* Web document revisions:
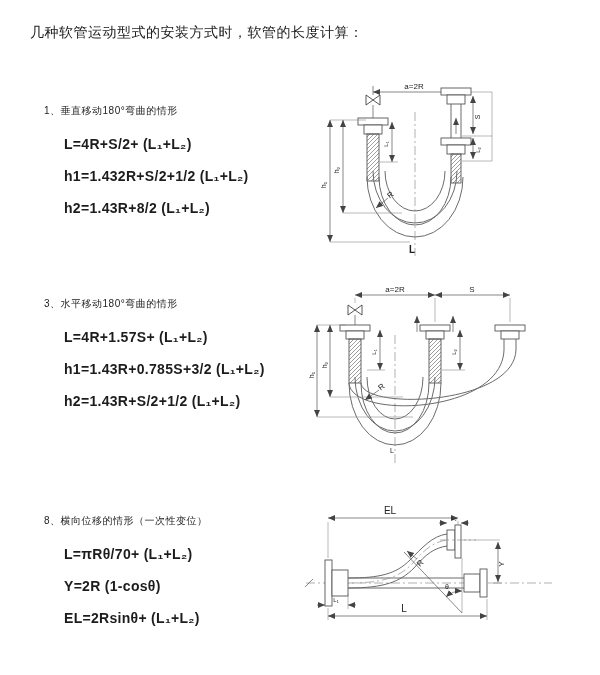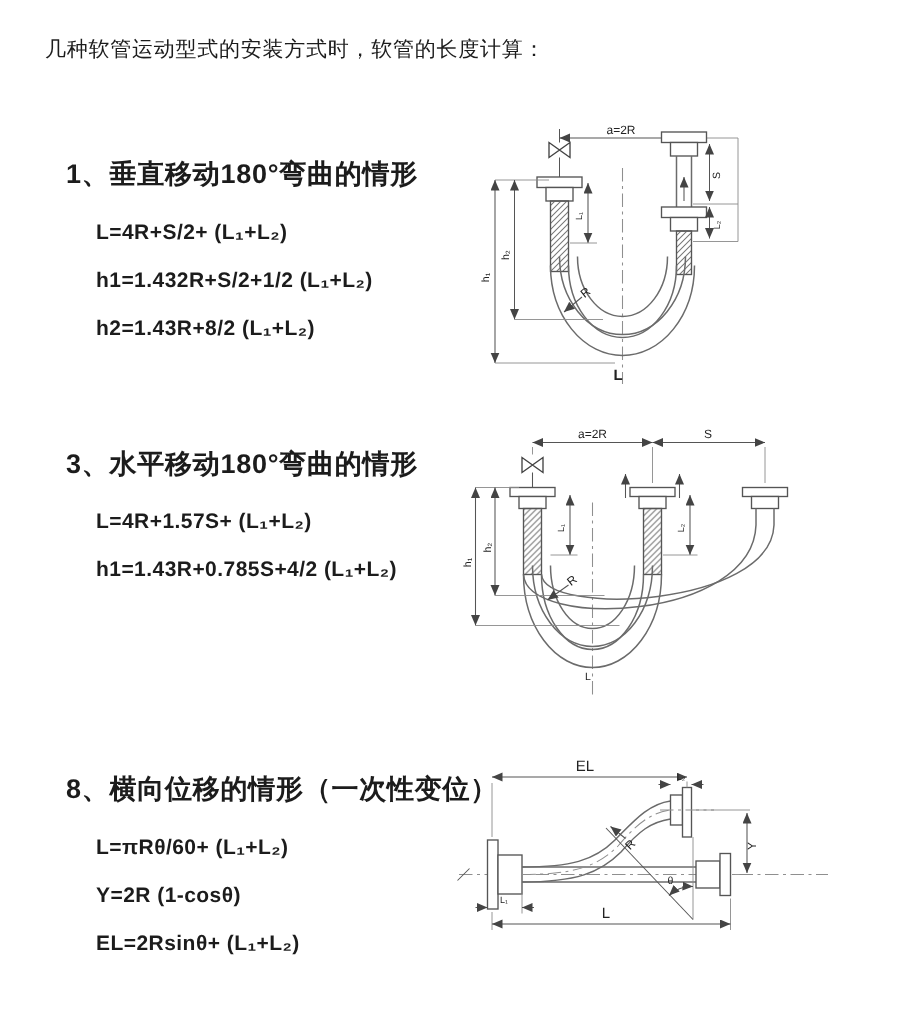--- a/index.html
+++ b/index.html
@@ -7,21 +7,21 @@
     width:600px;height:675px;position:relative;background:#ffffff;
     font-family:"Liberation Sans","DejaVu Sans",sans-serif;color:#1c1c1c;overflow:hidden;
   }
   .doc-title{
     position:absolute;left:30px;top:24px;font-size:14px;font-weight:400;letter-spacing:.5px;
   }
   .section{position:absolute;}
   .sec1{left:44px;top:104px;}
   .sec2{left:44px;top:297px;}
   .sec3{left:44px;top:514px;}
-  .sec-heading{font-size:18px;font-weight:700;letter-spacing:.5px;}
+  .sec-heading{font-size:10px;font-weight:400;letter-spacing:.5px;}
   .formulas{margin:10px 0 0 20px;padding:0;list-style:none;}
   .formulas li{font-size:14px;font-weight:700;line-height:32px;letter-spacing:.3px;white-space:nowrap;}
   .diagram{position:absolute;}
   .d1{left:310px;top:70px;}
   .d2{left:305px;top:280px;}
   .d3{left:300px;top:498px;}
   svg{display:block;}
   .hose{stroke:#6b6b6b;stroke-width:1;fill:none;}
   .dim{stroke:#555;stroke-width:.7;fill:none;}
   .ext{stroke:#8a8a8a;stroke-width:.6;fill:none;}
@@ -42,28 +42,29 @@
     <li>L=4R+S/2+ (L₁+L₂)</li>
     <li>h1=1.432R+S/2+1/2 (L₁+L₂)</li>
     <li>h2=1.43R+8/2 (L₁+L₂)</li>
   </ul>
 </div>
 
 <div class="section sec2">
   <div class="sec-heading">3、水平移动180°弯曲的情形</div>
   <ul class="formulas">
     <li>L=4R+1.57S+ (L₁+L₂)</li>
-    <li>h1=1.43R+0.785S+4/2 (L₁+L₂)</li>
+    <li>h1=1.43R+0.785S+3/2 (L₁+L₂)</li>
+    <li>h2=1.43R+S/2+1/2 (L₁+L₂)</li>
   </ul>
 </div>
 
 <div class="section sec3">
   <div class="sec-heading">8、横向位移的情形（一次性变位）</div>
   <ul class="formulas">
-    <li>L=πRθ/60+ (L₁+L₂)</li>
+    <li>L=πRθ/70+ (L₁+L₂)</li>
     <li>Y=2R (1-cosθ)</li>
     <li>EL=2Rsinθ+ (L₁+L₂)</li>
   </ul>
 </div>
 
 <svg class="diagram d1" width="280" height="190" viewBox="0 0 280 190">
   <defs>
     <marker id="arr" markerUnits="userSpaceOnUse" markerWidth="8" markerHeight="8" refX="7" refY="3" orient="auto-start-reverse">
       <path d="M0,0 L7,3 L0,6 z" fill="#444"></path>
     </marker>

* What the task requires: The lines from the one with "<li>L=4R+1.57S+ (L₁+L₂)</li>" through the end of the data above are to be set down exactly, with both boundary lines included and no other lines.

* Reply:
     <li>L=4R+1.57S+ (L₁+L₂)</li>
-    <li>h1=1.43R+0.785S+4/2 (L₁+L₂)</li>
+    <li>h1=1.43R+0.785S+3/2 (L₁+L₂)</li>
+    <li>h2=1.43R+S/2+1/2 (L₁+L₂)</li>
   </ul>
 </div>
 
 <div class="section sec3">
   <div class="sec-heading">8、横向位移的情形（一次性变位）</div>
   <ul class="formulas">
-    <li>L=πRθ/60+ (L₁+L₂)</li>
+    <li>L=πRθ/70+ (L₁+L₂)</li>
     <li>Y=2R (1-cosθ)</li>
     <li>EL=2Rsinθ+ (L₁+L₂)</li>
   </ul>
 </div>
 
 <svg class="diagram d1" width="280" height="190" viewBox="0 0 280 190">
   <defs>
     <marker id="arr" markerUnits="userSpaceOnUse" markerWidth="8" markerHeight="8" refX="7" refY="3" orient="auto-start-reverse">
       <path d="M0,0 L7,3 L0,6 z" fill="#444"></path>
     </marker>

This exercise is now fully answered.